WASHINGTON (CNN) -- Less than two years after reports of decrepit conditions at the nation's most prominent military hospital, the military broke ground Thursday for the new Walter Reed National Military Medical Center.
An artist's rendition shows what the new Walter Reed National Military Medical Center will look like.
President Bush attended and spoke at the groundbreaking, which comes after The Washington Post exposed substandard conditions and treatment for some of the wounded veterans at Walter Reed in 2007.
"At this new center, wounds will be healed, medical knowledge will be advanced, lives will be rebuilt, and those who wear our nation's uniform will be reminded that they have the enduring gratitude of the American people," Bush said.
The $970 million project, in Bethesda, Maryland, will create one main hospital in the Washington area for the primary care of wounded service members from all branches of the armed forces.
The president said the new facility will merge the existing Walter Reed center with the National Naval Medical Center, which is already at the Bethesda, Maryland, location.
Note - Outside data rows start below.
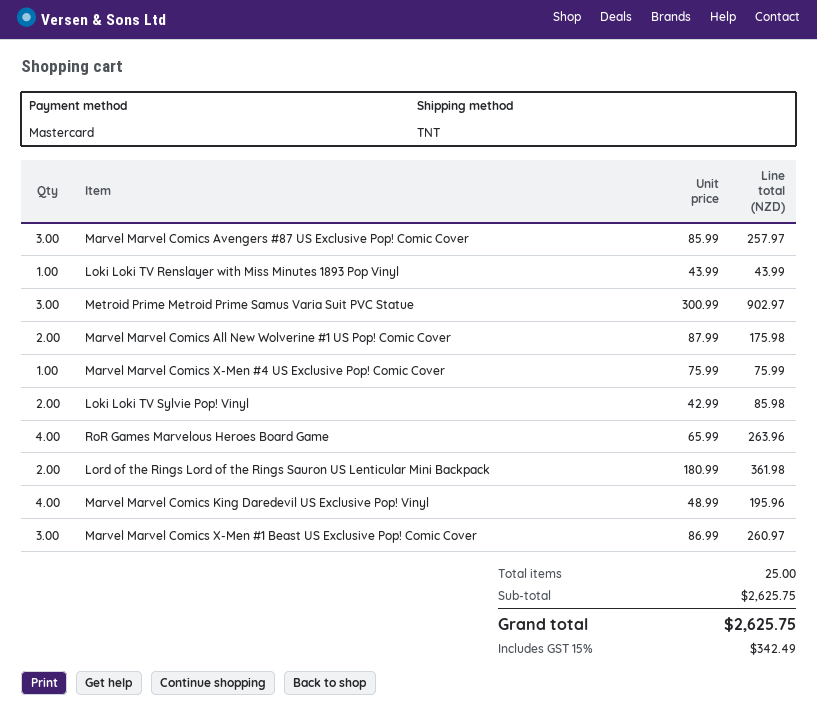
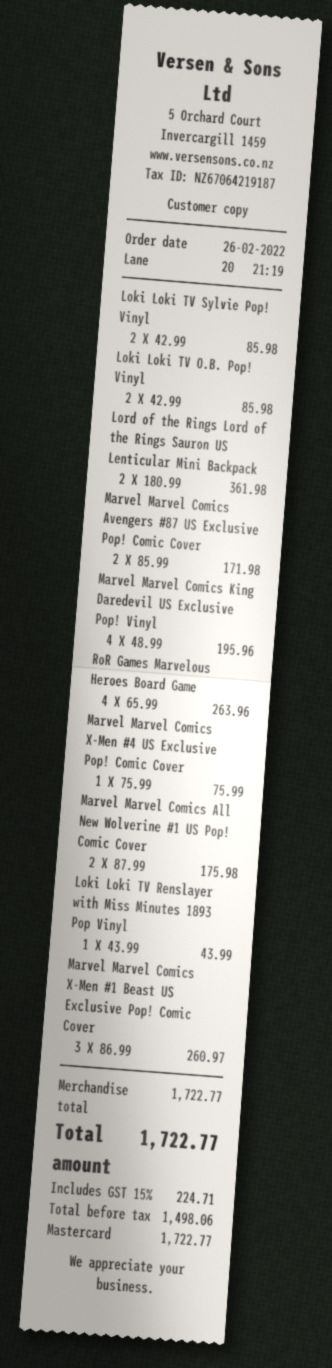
Marvel Marvel Comics Avengers #87 US Exclusive Pop! Comic Cover: 3 x 85.99 = 257.97 -> 2 x 85.99 = 171.98
Metroid Prime Metroid Prime Samus Varia Suit PVC Statue: 3 x 300.99 = 902.97 -> none
Loki Loki TV O.B. Pop! Vinyl: none -> 2 x 42.99 = 85.98
subtotal: 2625.75 -> 1722.77
tax: 15% = 342.49 -> 15% = 224.71
total: 2625.75 -> 1722.77

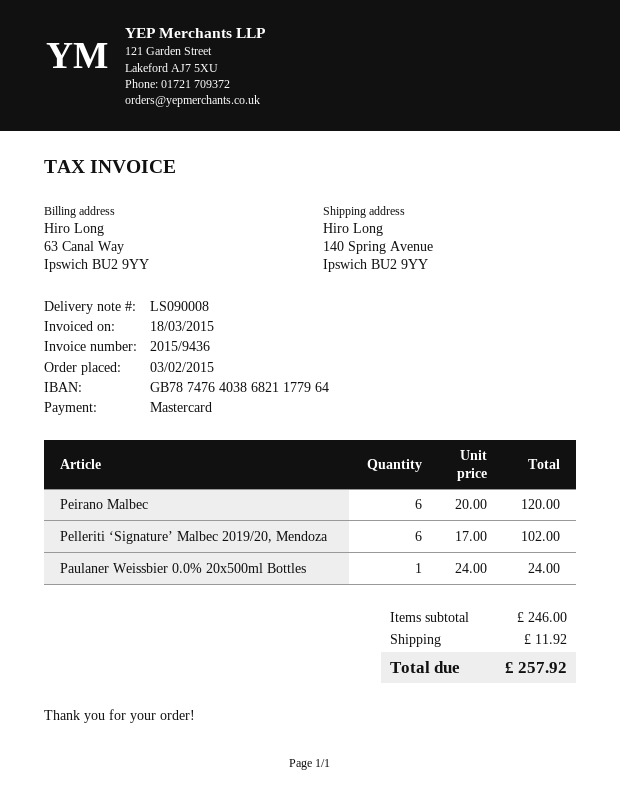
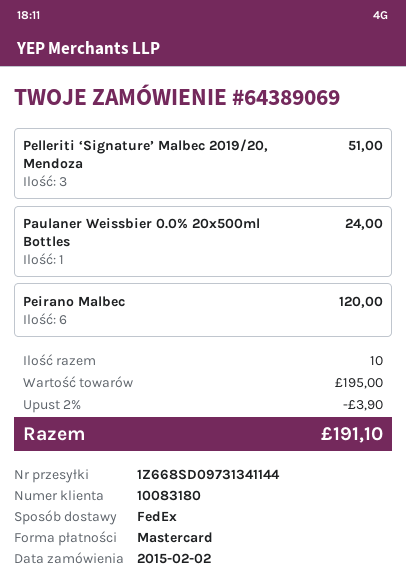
order date: 2015-02-03 -> 2015-02-02
Pelleriti ‘Signature’ Malbec 2019/20, Mendoza: 6 for 102.00 -> 3 for 51.00
subtotal: 246.00 -> 195.00
discount: none -> 2% = 3.90
shipping: 11.92 -> none
total: 257.92 -> 191.10

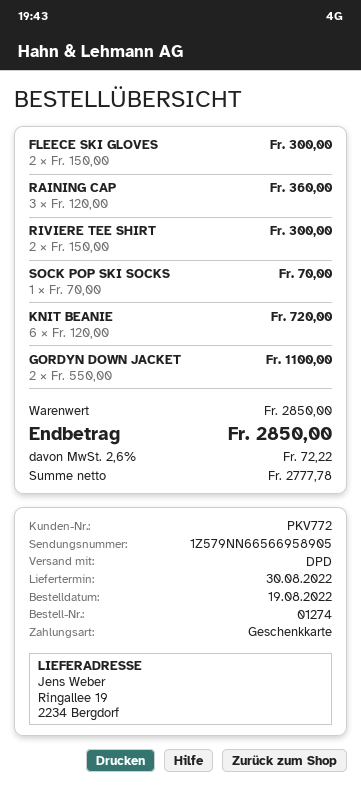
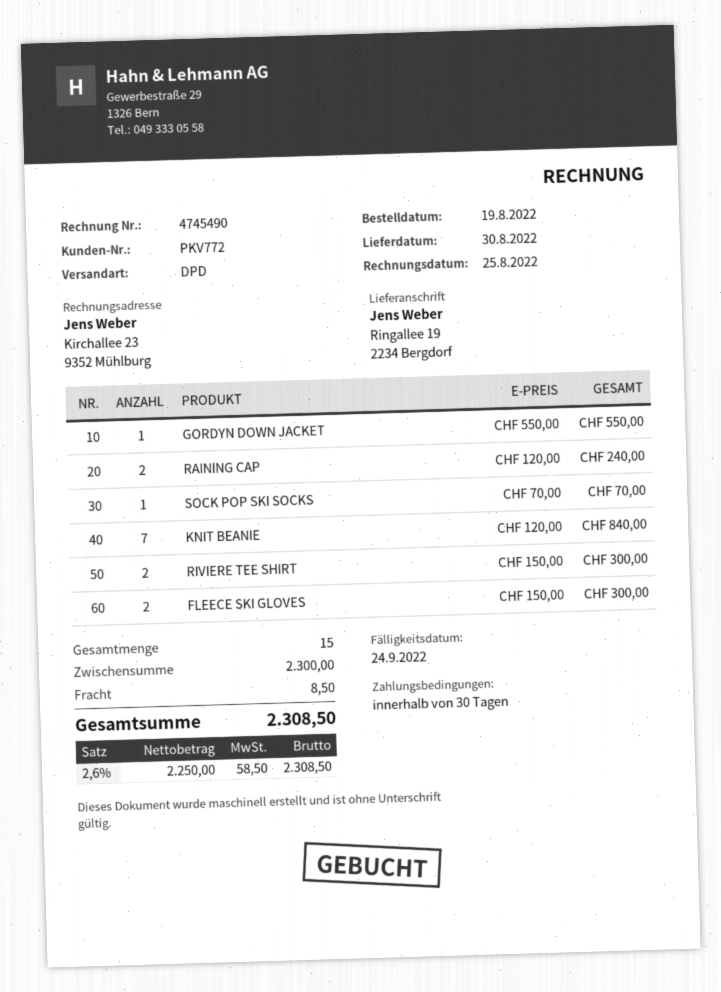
RAINING CAP: 3 x 120.00 = 360.00 -> 2 x 120.00 = 240.00
KNIT BEANIE: 6 x 120.00 = 720.00 -> 7 x 120.00 = 840.00
GORDYN DOWN JACKET: 2 x 550.00 = 1100.00 -> 1 x 550.00 = 550.00
subtotal: 2850.00 -> 2300.00
shipping: none -> 8.50
net: 2777.78 -> 2250.00
tax: 2.6% = 72.22 -> 2.6% = 58.50
total: 2850.00 -> 2308.50

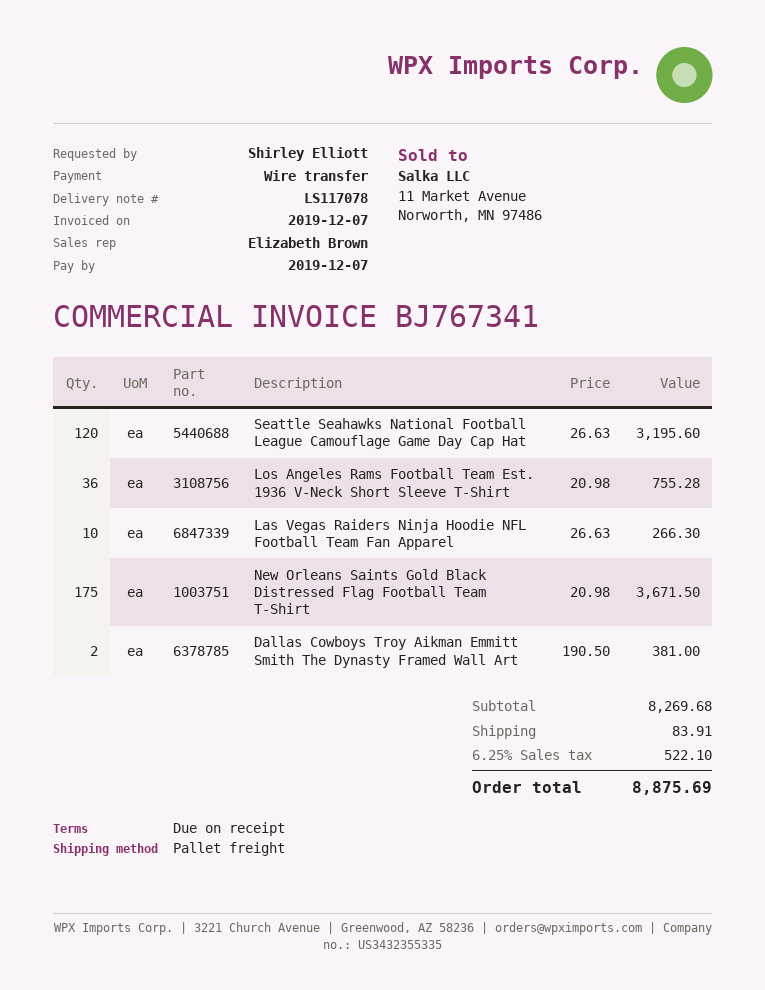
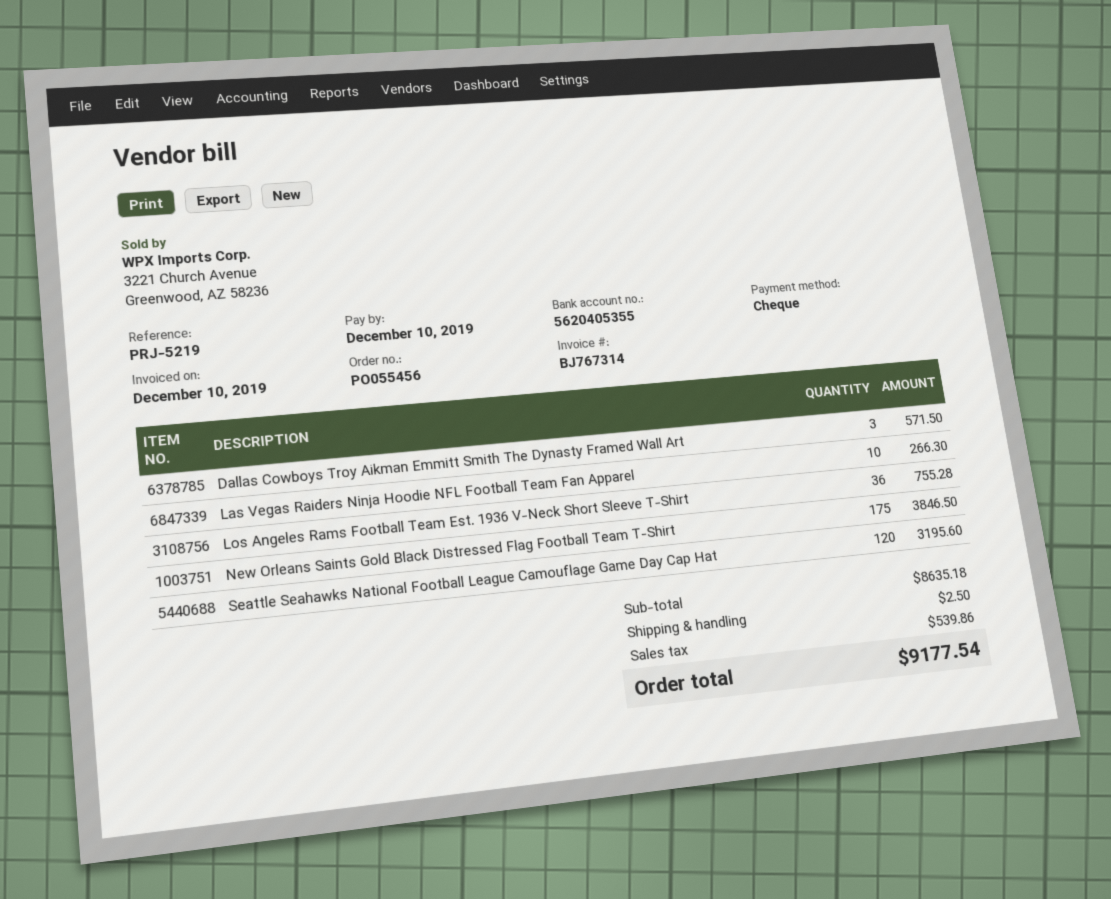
invoice number: BJ767341 -> BJ767314
invoice date: 2019-12-07 -> 2019-12-10
due date: 2019-12-07 -> 2019-12-10
payment method: bank transfer -> cheque
New Orleans Saints Gold Black Distressed Flag Football Team T-Shirt: 175 for 3671.50 -> 175 for 3846.50
Dallas Cowboys Troy Aikman Emmitt Smith The Dynasty Framed Wall Art: 2 for 381.00 -> 3 for 571.50
subtotal: 8269.68 -> 8635.18
shipping: 83.91 -> 2.50
tax: 522.10 -> 539.86
total: 8875.69 -> 9177.54

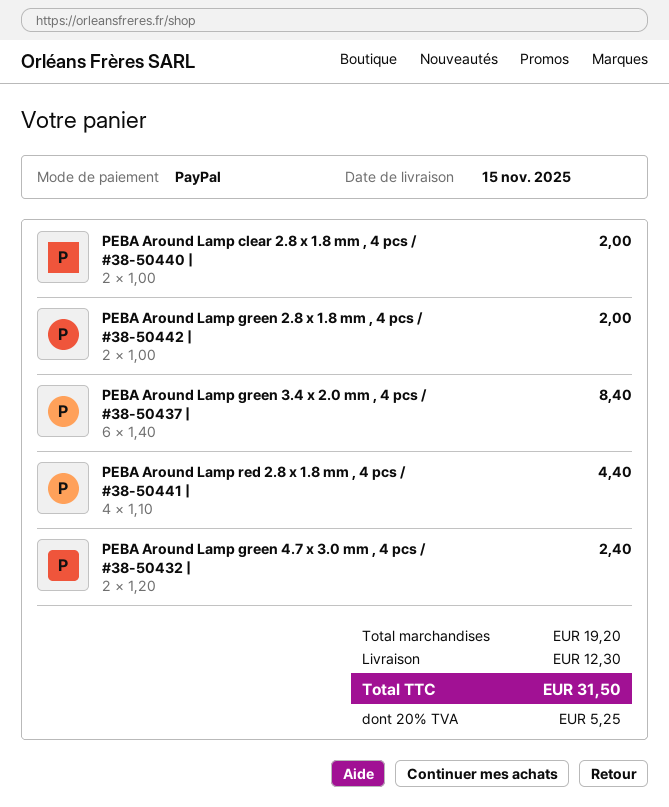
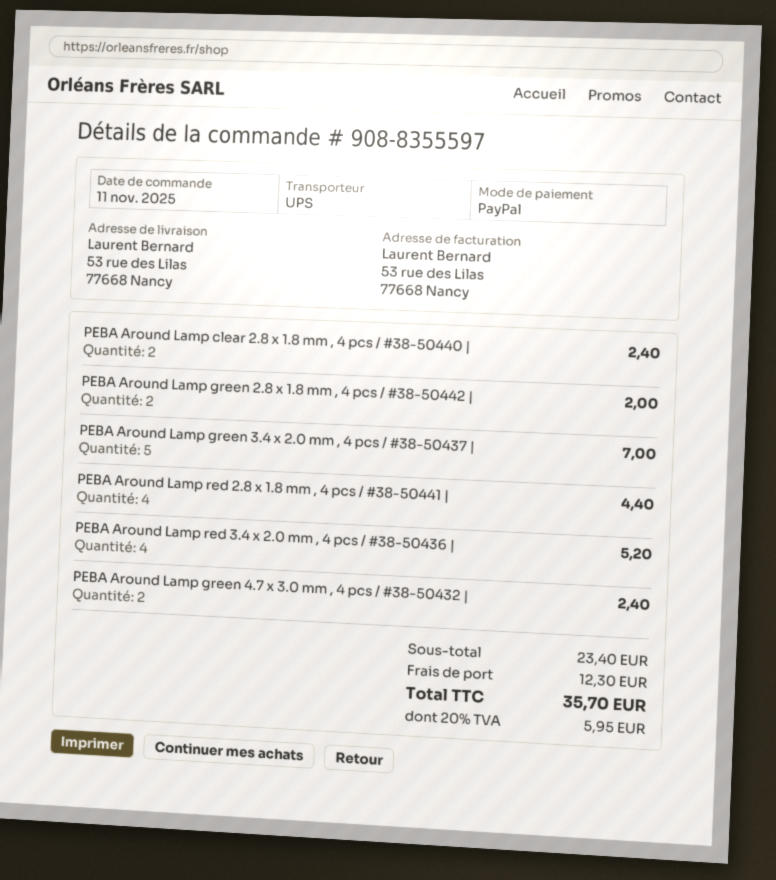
PEBA Around Lamp clear 2.8 x 1.8 mm , 4 pcs / #38-50440 |: 2 for 2.00 -> 2 for 2.40
PEBA Around Lamp green 3.4 x 2.0 mm , 4 pcs / #38-50437 |: 6 for 8.40 -> 5 for 7.00
PEBA Around Lamp red 3.4 x 2.0 mm , 4 pcs / #38-50436 |: none -> 4 for 5.20
subtotal: 19.20 -> 23.40
tax: 20% = 5.25 -> 20% = 5.95
total: 31.50 -> 35.70

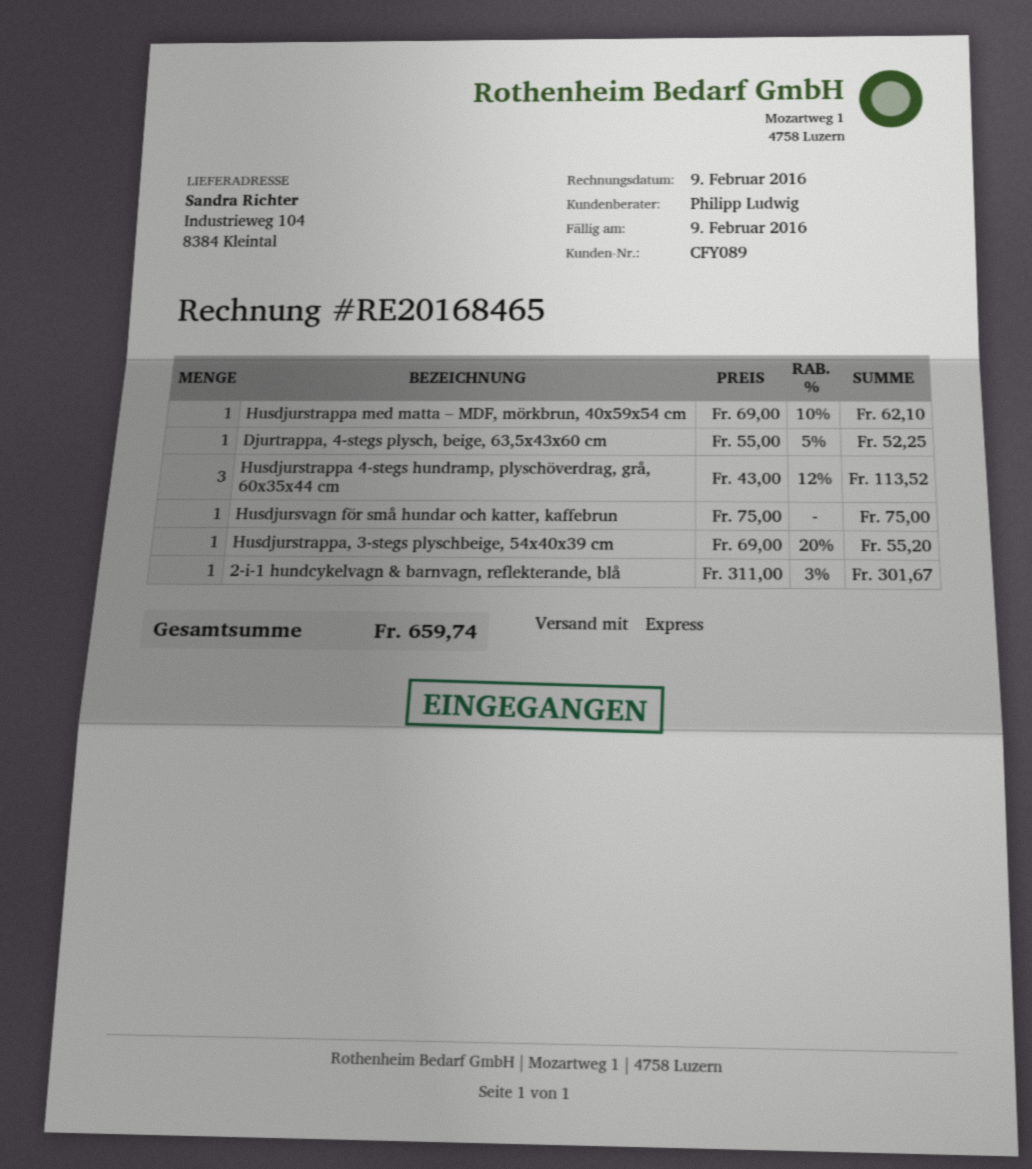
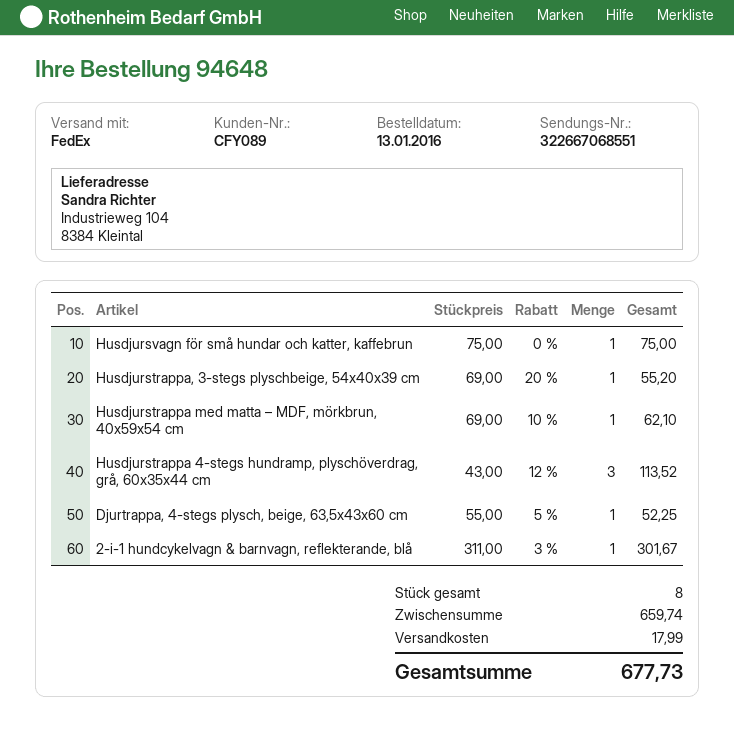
shipping method: express -> FedEx
shipping: none -> 17.99
total: 659.74 -> 677.73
The merged facility will make it easier for the doctors of the Army, Navy and Air Force to collaborate and for wounded veterans to see medical specialists, Bush said.
The existing Walter Reed facility in northwest Washington is slated to be closed as part of the Pentagon's Base Realignment and Closings recommendations. The decision to close the facility was made before the Post reports were published.
When finished in 2011, the 345-bed facility will add 2.5 million square feet of new or renovated space to the Bethesda medical campus.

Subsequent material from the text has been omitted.